> **Work to be completed**
Please reproduce the lines of the records below from the one holding "-15,7 +15,7 @@" through the one holding "text-align: justify;", inclusive, skipping all pictures.

(Web page revision data)
· · · · ·

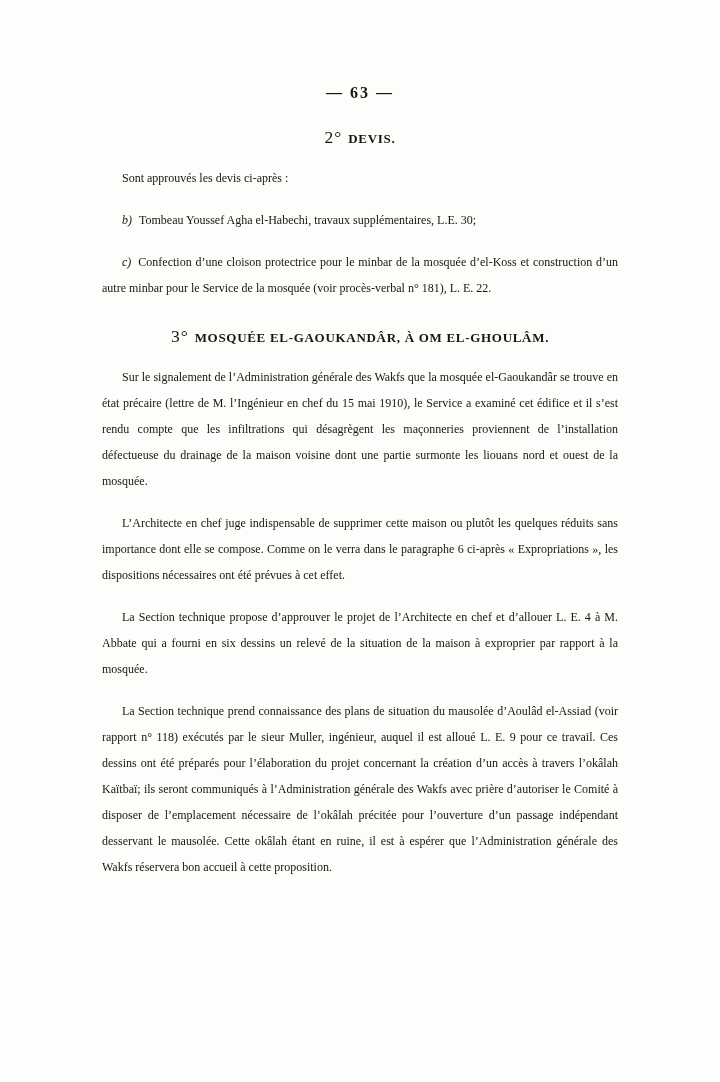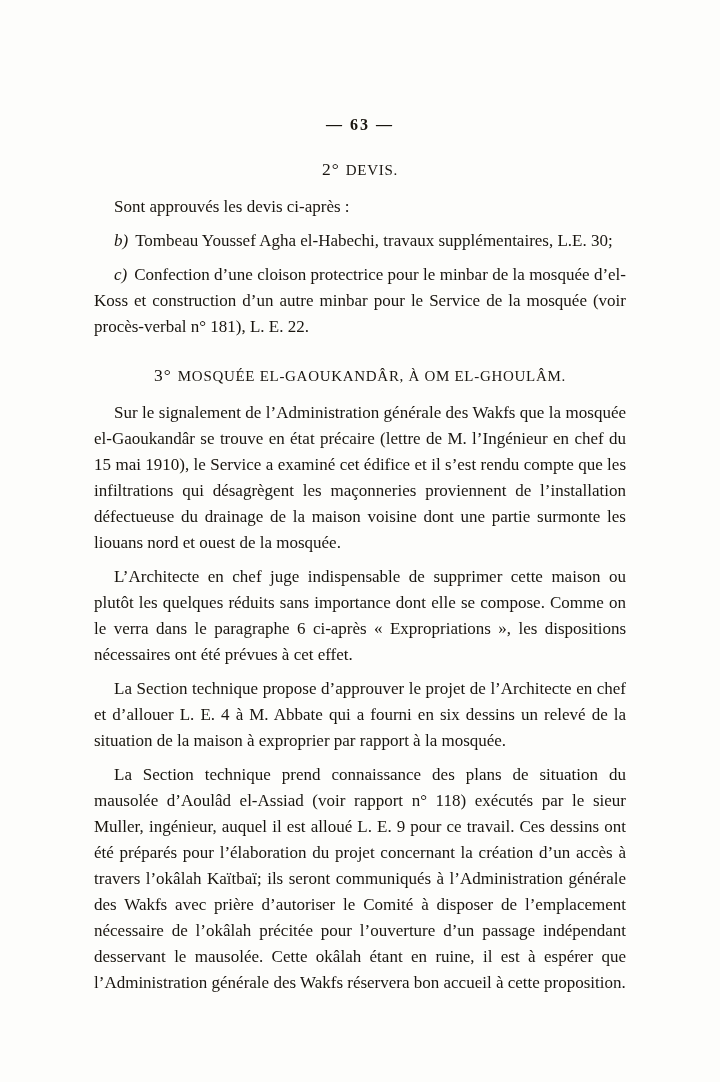--- a/index.html
+++ b/index.html
@@ -15,7 +15,7 @@
   .page {
     width: 548px;
     margin: 0 auto;
-    padding-top: 116px;
+    padding-top: 84px;
   }
   .page-number {
     text-align: center;

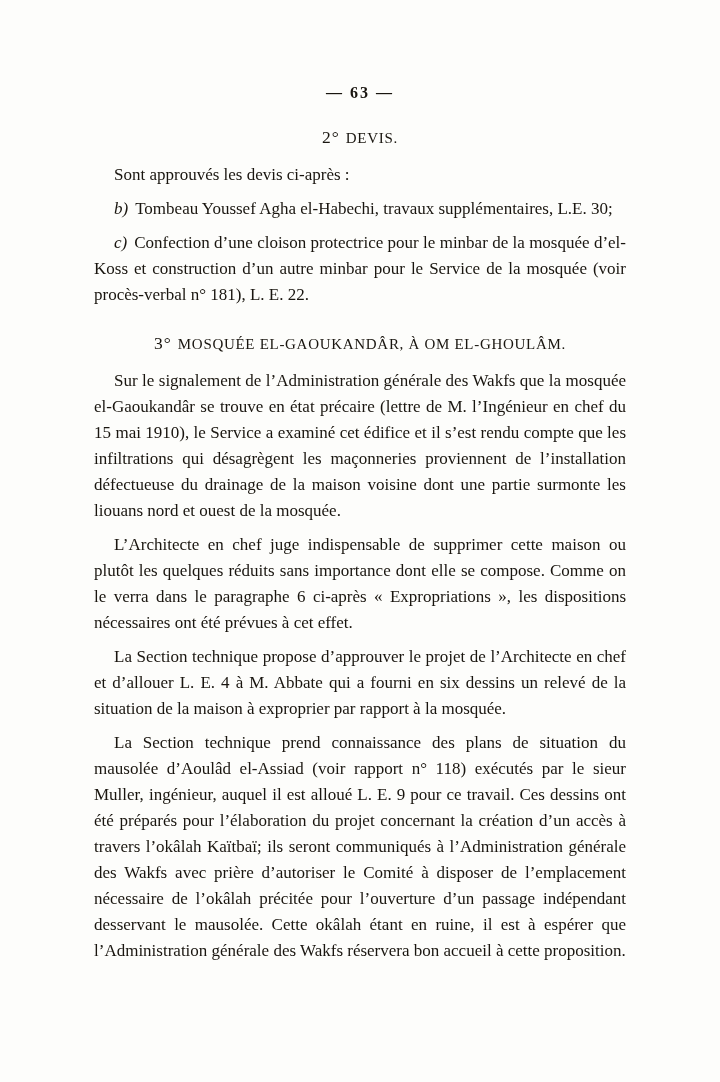--- a/index.html
+++ b/index.html
@@ -35,8 +35,8 @@
     letter-spacing: 1px;
   }
   .heading .h-title {
-    font-size: 15px;
-    font-weight: 400;
+    font-size: 13px;
+    font-weight: 700;
     letter-spacing: 0.7px;
   }
   .para {

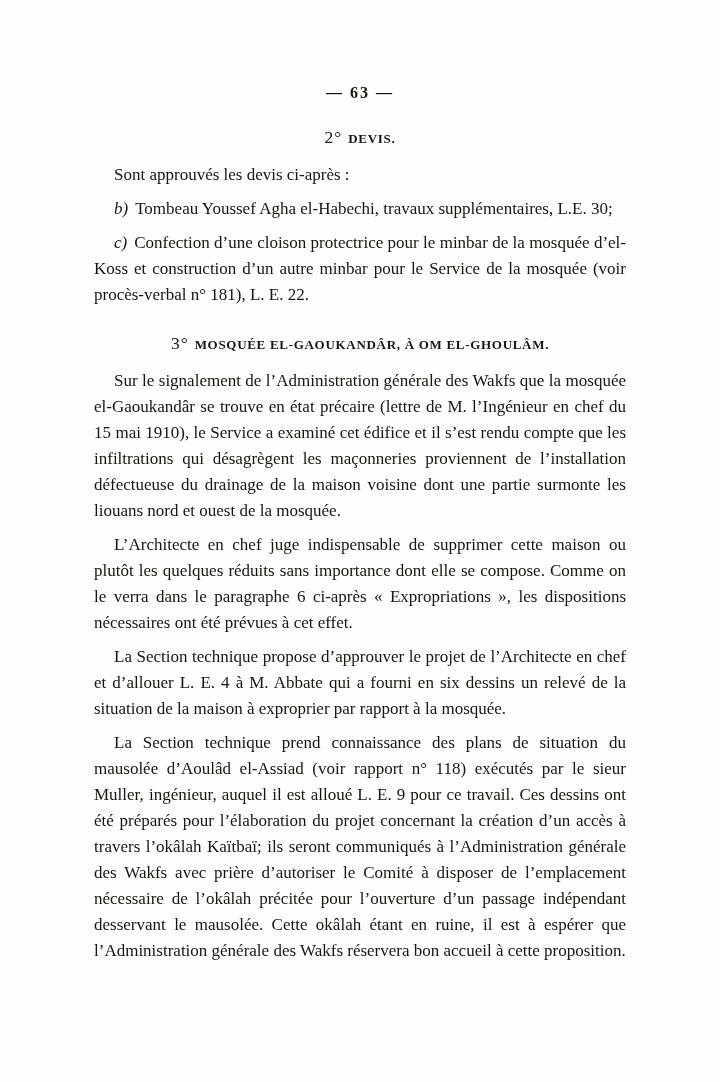--- a/index.html
+++ b/index.html
@@ -40,8 +40,8 @@
     letter-spacing: 0.7px;
   }
   .para {
-    margin: 8px;
-    font-size: 17px;
+    margin: 16px;
+    font-size: 12px;
     line-height: 26px;
     text-align: justify;
     text-indent: 20px;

· · · · ·

> **Response to this task**
@@ -15,7 +15,7 @@
   .page {
     width: 548px;
     margin: 0 auto;
-    padding-top: 116px;
+    padding-top: 84px;
   }
   .page-number {
     text-align: center;

--- a/index.html
+++ b/index.html
@@ -35,8 +35,8 @@
     letter-spacing: 1px;
   }
   .heading .h-title {
-    font-size: 15px;
-    font-weight: 400;
+    font-size: 13px;
+    font-weight: 700;
     letter-spacing: 0.7px;
   }
   .para {

--- a/index.html
+++ b/index.html
@@ -40,8 +40,8 @@
     letter-spacing: 0.7px;
   }
   .para {
-    margin: 8px;
-    font-size: 17px;
+    margin: 16px;
+    font-size: 12px;
     line-height: 26px;
     text-align: justify;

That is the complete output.